Sí, las horas se indican con la palabra horas o con su símbolo, que es h; los minutos, con la palabra minutos o con el símbolo min; y los segundos, con su palabra entera o con el símbolo s.
El documental sobre el trigo es muy ameno. Dura 50′; las espigas aparecen en el 5′ y el crecimiento dura 42′ 35”.
El documental sobre el trigo es muy ameno. Dura 50 min; las espigas aparecen en 00:05 y el crecimiento dura 42 min 35 s.

Es decir, eso que parece una comilla simple y una comilla doble tienen que estar bien lejos de cualquier expresión temporal.

OTRO SÍMBOLO RARO

Además, no son tales comillas ni apóstrofos, sino prima simple y prima doble. En esta oración hay un apóstrofo pa’que lo veas y también varias tildes. Y ahora van una prima simple y una doble, para nombrar por ejemplo ƒ′ (x) y ƒ″ (x). Y como a alguien se le ha ocurrido hacer claras las diferencias, copiaré una imagen de la Wikipedia que lo muestra muy bien.

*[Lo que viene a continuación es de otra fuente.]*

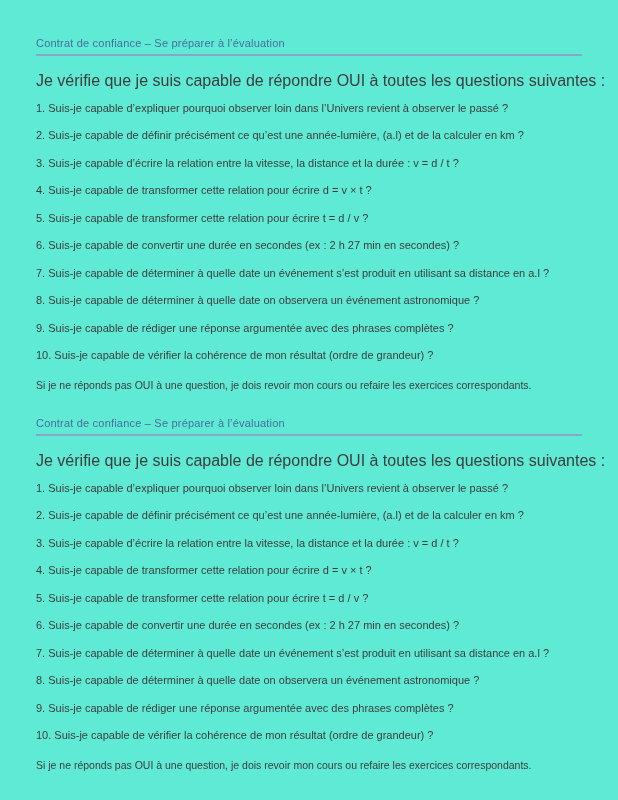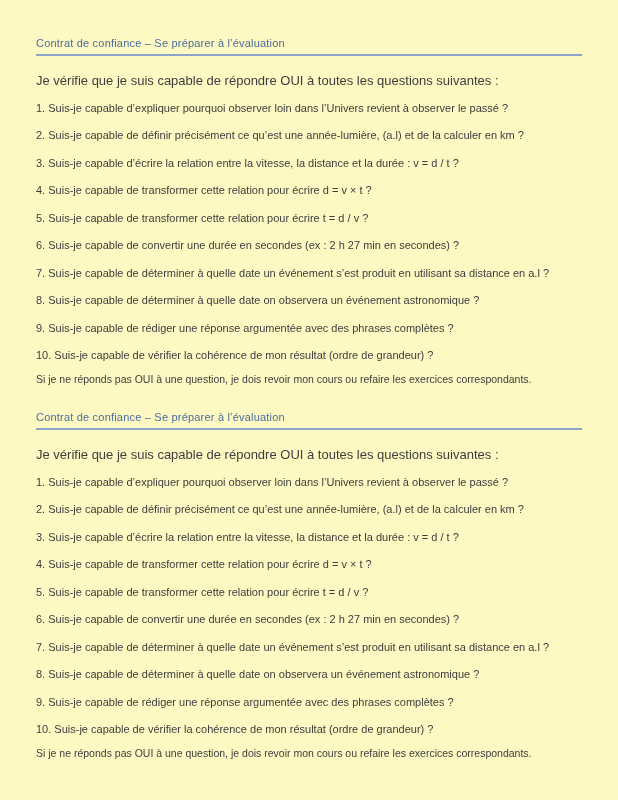"Contrat de confiance – Se" .page { background: #fef9c3 -> #5eead4 }
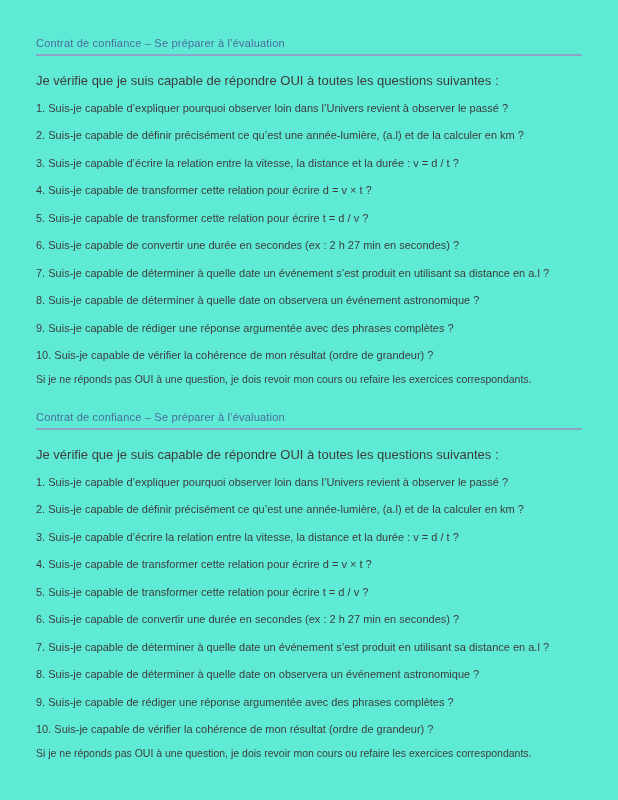"Je vérifie que je suis" .intro { font-size: 13px -> 16px }
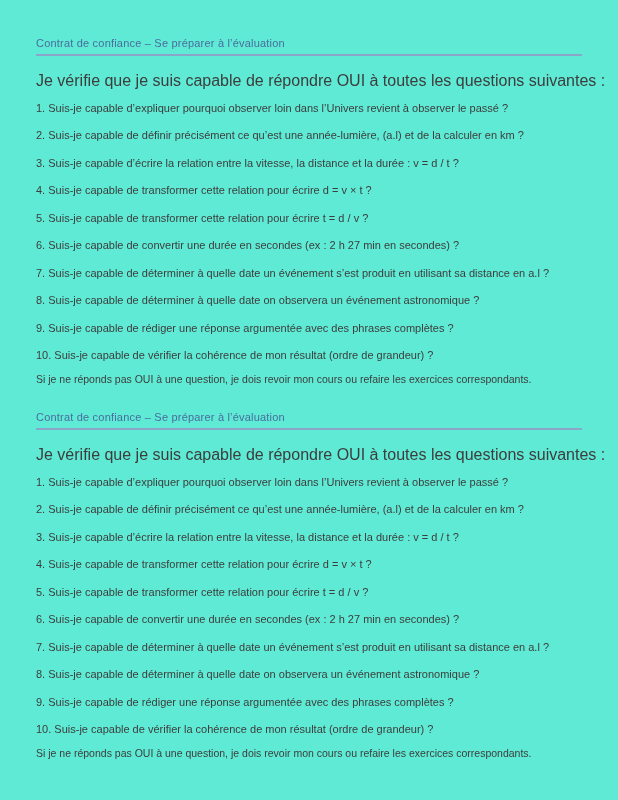"Si je ne réponds pas" .closing { margin: 11px 0 0 0 -> 17px 0 0 0 }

apóstrofo-tilde-comilla-prima

Acento agudo (en negro) sobre I mayúscula; apóstrofo (en verde); comilla simple recta (en rojo); prima (en azul); acento agudo (en negro) sobre i minúscula; en los tipos de letra Arial, Calibri, Tahoma, Times New Roman y Linux Libertine.

¿Que cómo se ponen? Pues con alt+8242 (′) y alt+8243 (″) o buscándolas entre los símbolos que se insertan. Habrá a quien le parezca que no tendrá nunca oportunidad de escribirlos, pero igual sí, porque resulta que son los símbolos que se usan para expresar los minutos y los segundos de las coordenadas geográficas y de los ángulos.
Que conste que Teruel está a 40° 20′ 37″ de latitud norte y a 1° 06′ 26″ de longitud este, que luego dirán que no existe. Allí si se divide una pizza en seis porciones, cada una sale de 60°, si bien no es raro que alguna salga de 61° 48′ y alguna de 58° 12′.

Puede que si no vas a escribir una tesis de matemáticas ni de física ni de geografía, no uses nunca las primas; y si vas a hacerla, o para saber sobre ellas y sobre muchas otras cosas, lo mejor es que, sin esperar más, te hagas con el magnífico libro de Gonzalo Claros Cómo traducir y redactar textos científicos, que, además de ser una joya, es gratuito.